If pictures appear in the lines below, skip them and copy exactly the lines from the one containing "font-style: italic ->" through the one containing "gap: 39px ->", and nothing else.
Input for this task section start
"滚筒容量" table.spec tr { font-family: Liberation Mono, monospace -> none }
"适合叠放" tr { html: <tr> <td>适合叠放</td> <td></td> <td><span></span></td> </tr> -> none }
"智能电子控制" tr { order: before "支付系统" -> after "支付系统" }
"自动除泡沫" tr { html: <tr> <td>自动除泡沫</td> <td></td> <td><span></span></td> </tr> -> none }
Input for this task section end
Input for this task section start
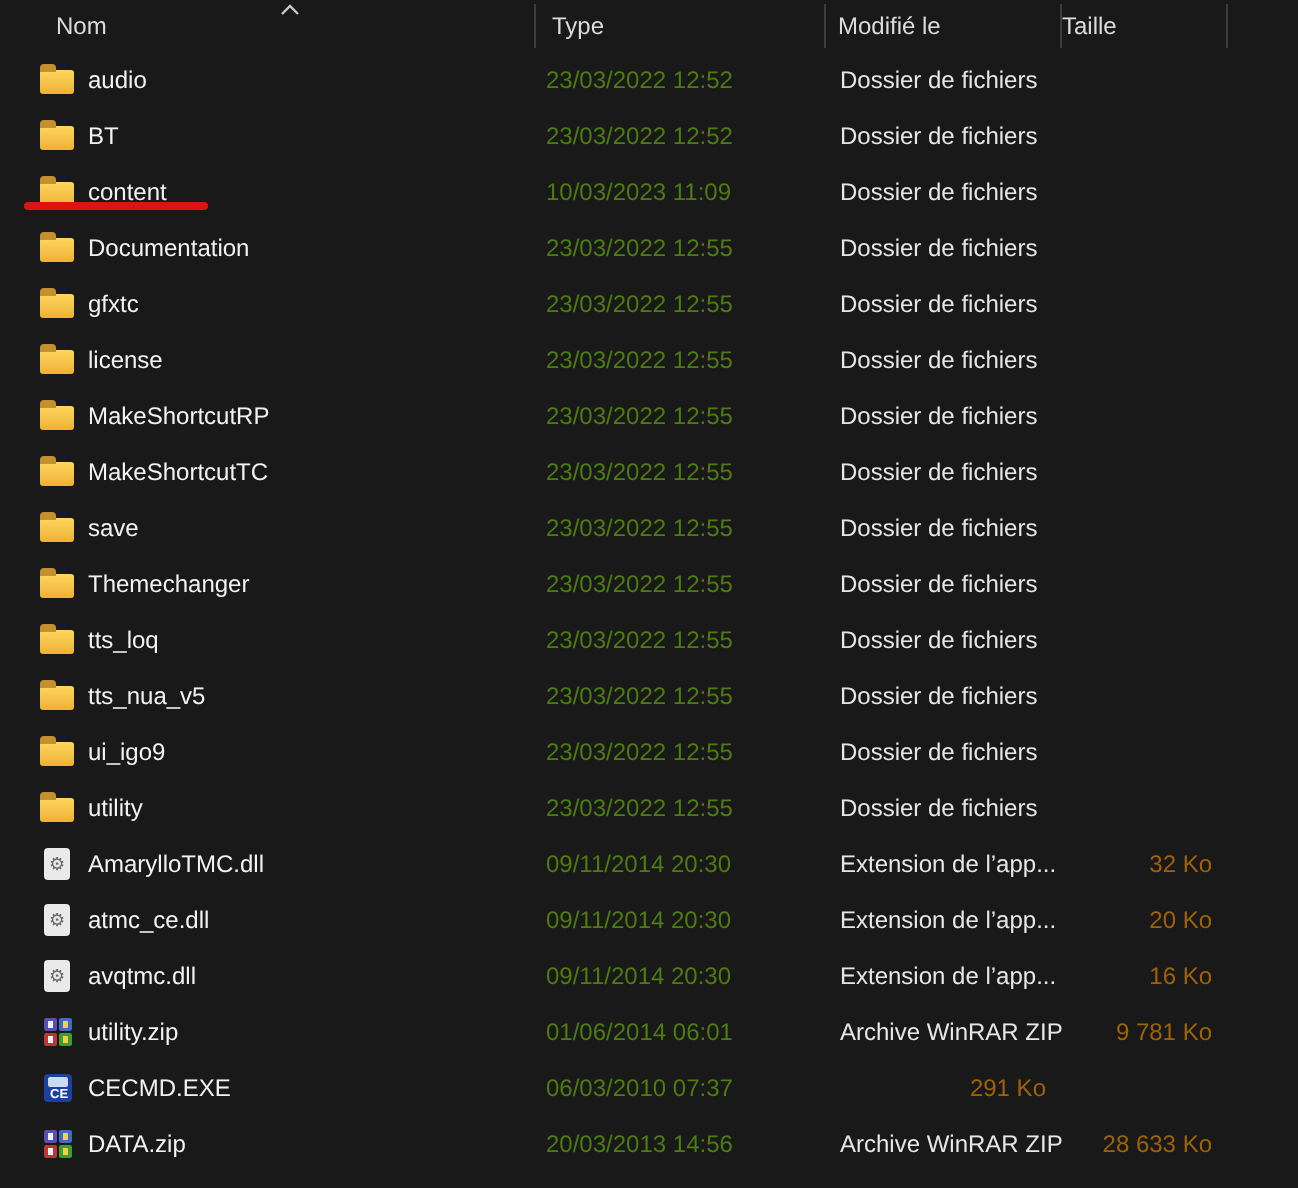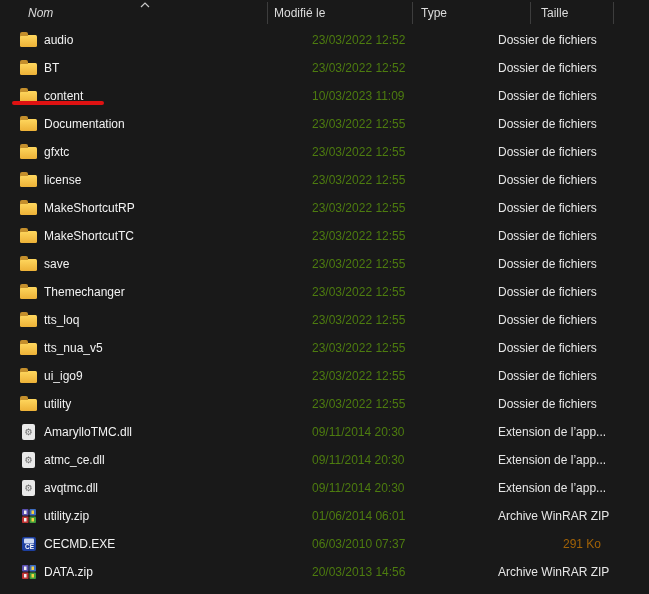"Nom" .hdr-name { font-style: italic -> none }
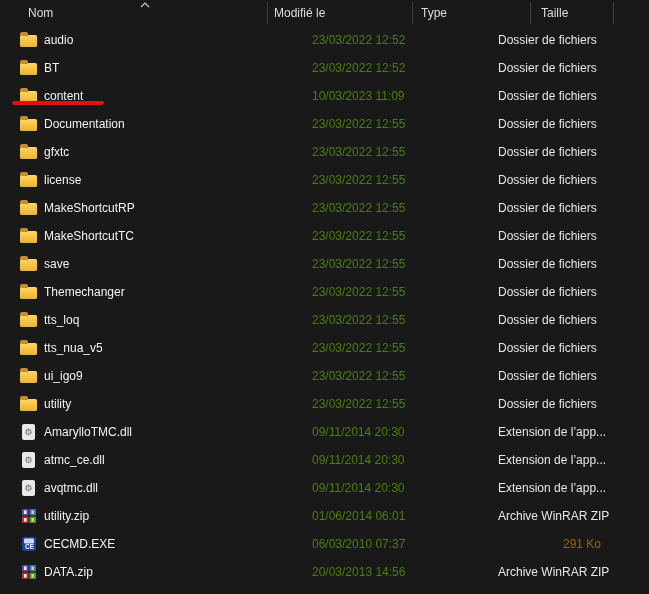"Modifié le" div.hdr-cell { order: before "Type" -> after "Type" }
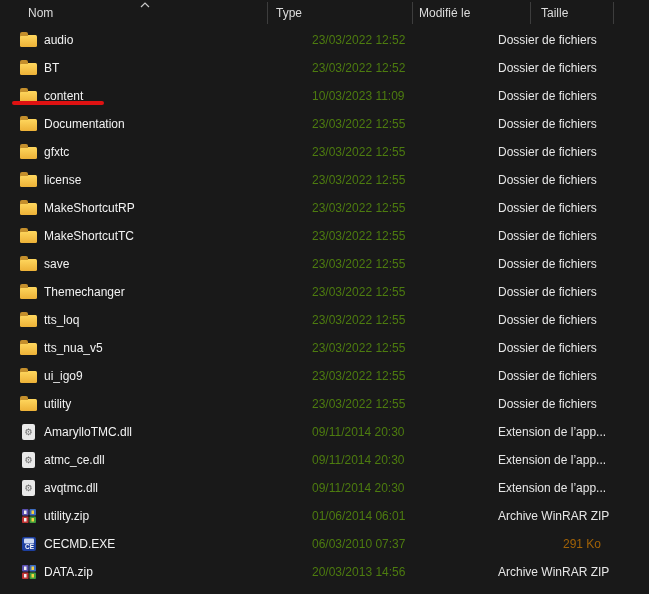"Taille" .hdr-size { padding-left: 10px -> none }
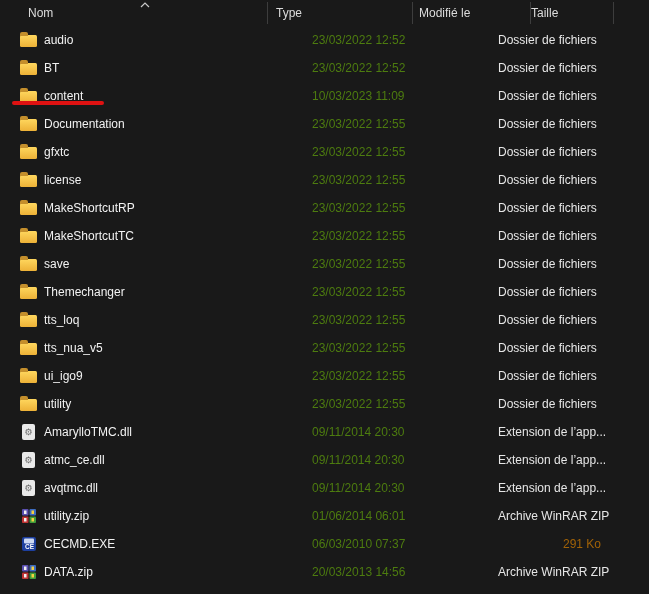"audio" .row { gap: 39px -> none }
Input for this task section end
> [Written reply]
"Nom" .hdr-name { font-style: italic -> none }
"Modifié le" div.hdr-cell { order: before "Type" -> after "Type" }
"Taille" .hdr-size { padding-left: 10px -> none }
"audio" .row { gap: 39px -> none }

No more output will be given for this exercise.